We should tie up some loose ends at this point. More specifically, our first instruction will not stay the only one and there exist more components in a processor than just its operations. All these parts need a way of communicating with each other in order to exchange data and control information. Otherwise, your ADD instruction might still be happily calculating its merry way through some especially chewy Bits while the rest of the processor has already gone home and no one let it know... how mean. A strategically optimized way of connecting everything is to route a so called BUS through the center of the setup. The term BUS probably originates from data sheets of the very first days of digital development where it was an acronym for 'Back panel Unit Sockets'. It, however, is quiet comparable to the road-bound vehicle of mass transit also known as an omniBUS. A data transfer BUS refers to a collection of parallel data connections that are gathered in bundles. When all flowing Bits are organized in a sensible manner, connecting components is just a matter of forking the relevant information in and out of the main bus. A couple of components for our BUS are already looming:
1) There is the multi-phase clock input that basically needs to be fed into every component.
2) We will need a data connection for transferring operands and results (+flags).
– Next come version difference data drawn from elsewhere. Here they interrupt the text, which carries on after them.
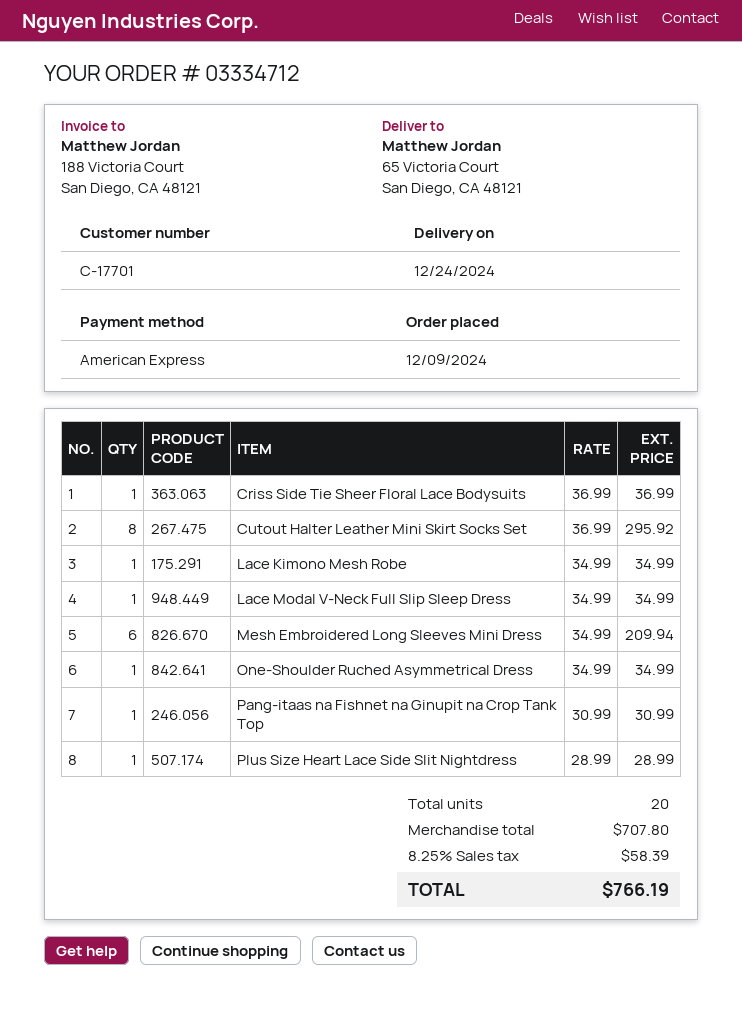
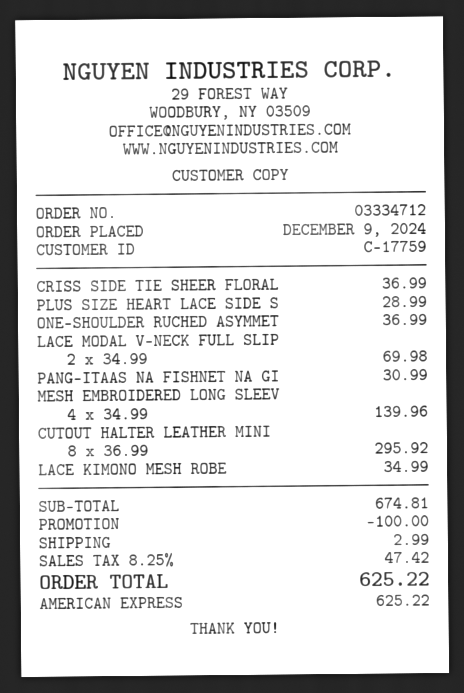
customer number: C-17701 -> C-17759
Lace Modal V-Neck Full Slip Sleep Dress: 1 x 34.99 = 34.99 -> 2 x 34.99 = 69.98
Mesh Embroidered Long Sleeves Mini Dress: 6 x 34.99 = 209.94 -> 4 x 34.99 = 139.96
One-Shoulder Ruched Asymmetrical Dress: 1 x 34.99 = 34.99 -> 1 x 36.99 = 36.99
subtotal: 707.80 -> 674.81
discount: none -> 100.00
shipping: none -> 2.99
tax: 8.25% = 58.39 -> 8.25% = 47.42
total: 766.19 -> 625.22

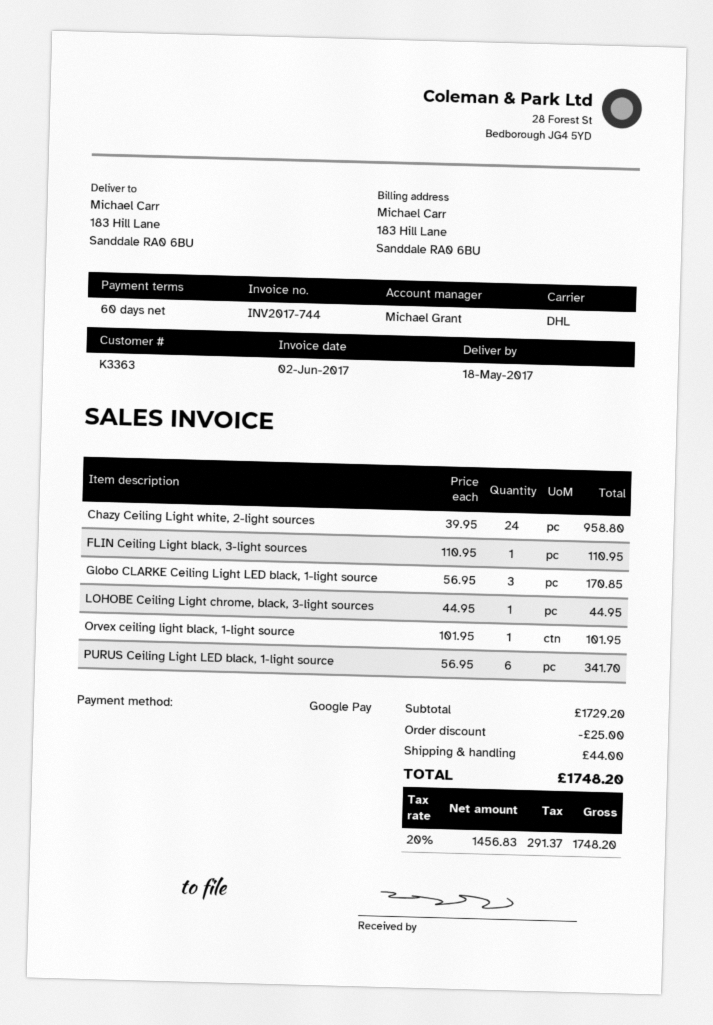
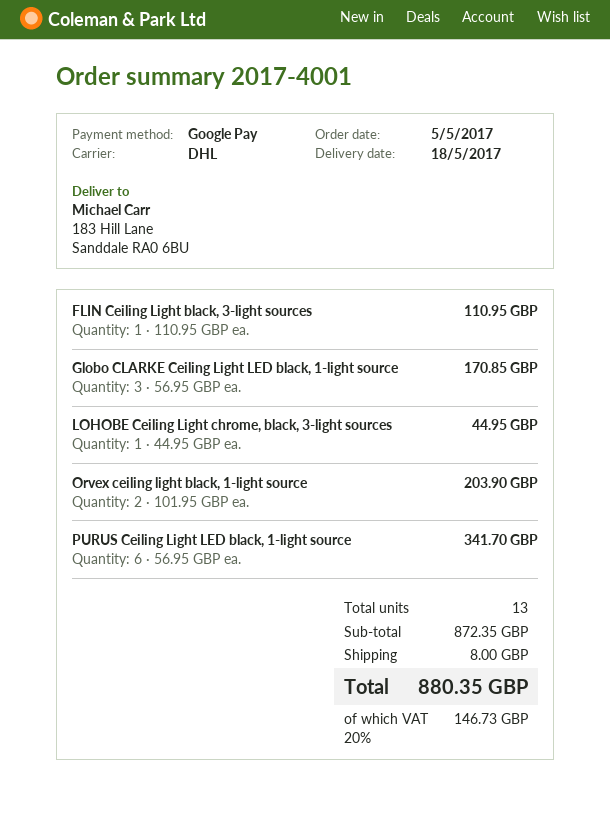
Chazy Ceiling Light white, 2-light sources: 24 x 39.95 = 958.80 -> none
Orvex ceiling light black, 1-light source: 1 x 101.95 = 101.95 -> 2 x 101.95 = 203.90
subtotal: 1729.20 -> 872.35
discount: 25.00 -> none
shipping: 44.00 -> 8.00
tax: 20% = 291.37 -> 20% = 146.73
total: 1748.20 -> 880.35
3) There is a need for some sort of centralized controlling mechanism.
The control data will carry information about the data sources and targets as well as a universal address to enable and disable individual instructions - similar to a phone number "Hello... yes...ah, we need a couple operands on data input... give me an ADD instruction and while your at it connect the flag storage as well... thanks, bye.". How do we make sure, that the correct operation reacts to the call? We need a digital component that translates the address into individual exit nodes. Figure 1 shows the general setup for these so-called decoders. On one end you put in a n‑Bit binary number, on the other side the corresponding of the 2n outputs lights up.
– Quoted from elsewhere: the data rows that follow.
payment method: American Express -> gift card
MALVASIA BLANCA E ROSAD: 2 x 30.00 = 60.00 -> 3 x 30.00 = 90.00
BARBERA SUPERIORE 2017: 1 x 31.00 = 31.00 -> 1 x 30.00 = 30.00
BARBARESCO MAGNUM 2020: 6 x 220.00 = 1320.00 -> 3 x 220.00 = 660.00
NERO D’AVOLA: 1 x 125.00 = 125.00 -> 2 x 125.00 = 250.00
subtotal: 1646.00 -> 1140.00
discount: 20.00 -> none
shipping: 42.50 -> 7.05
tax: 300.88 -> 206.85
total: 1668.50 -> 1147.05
As you can see every output is made up from a unique combinations of buffers and NOT gates that are fed into ANDs. Basically, when you want to address the 5th output (thats 0110 in binary) you place a buffer where you expect the input Bit to be high and a NOT gate where it will be low. That way, all resulting inputs to the AND gates for a specific output are high when the appropriate address is dialed (0110 → NOT, BUFFER, BUFFER, NOT → 1111). Every instruction will have a BUS junction consisting of a address decoder that dis-/enables the clock phase I and III inputs to the component, thereby, effectively switching the instructions on and off as needed. Additionally if you want to input something into the BUS you need to make sure the input does not collide with data that is already present on the BUS. Since data will only flow one way through our system and the clock cycles make sure that with have plenty of time before things are shuffled around, this should not be an issue here. However, for completeness sake - and because Logisim constantly complains otherwise - I have included multi-Bit OR gates everywhere where there is the need to merge data onto the BUS. A logic gate that is applied to a multi-Bit connection just applies the operation to all individual Bit lines in parallel. Using this notation instead of copying thousands of separate gates that take in Bit 0 of lines A and combine it with Bit 0 of line B, and so on just makes it a little more tidy. Using this knowledge I finished the Arithmetic-Logic-Unit as can be seen in Figure 2.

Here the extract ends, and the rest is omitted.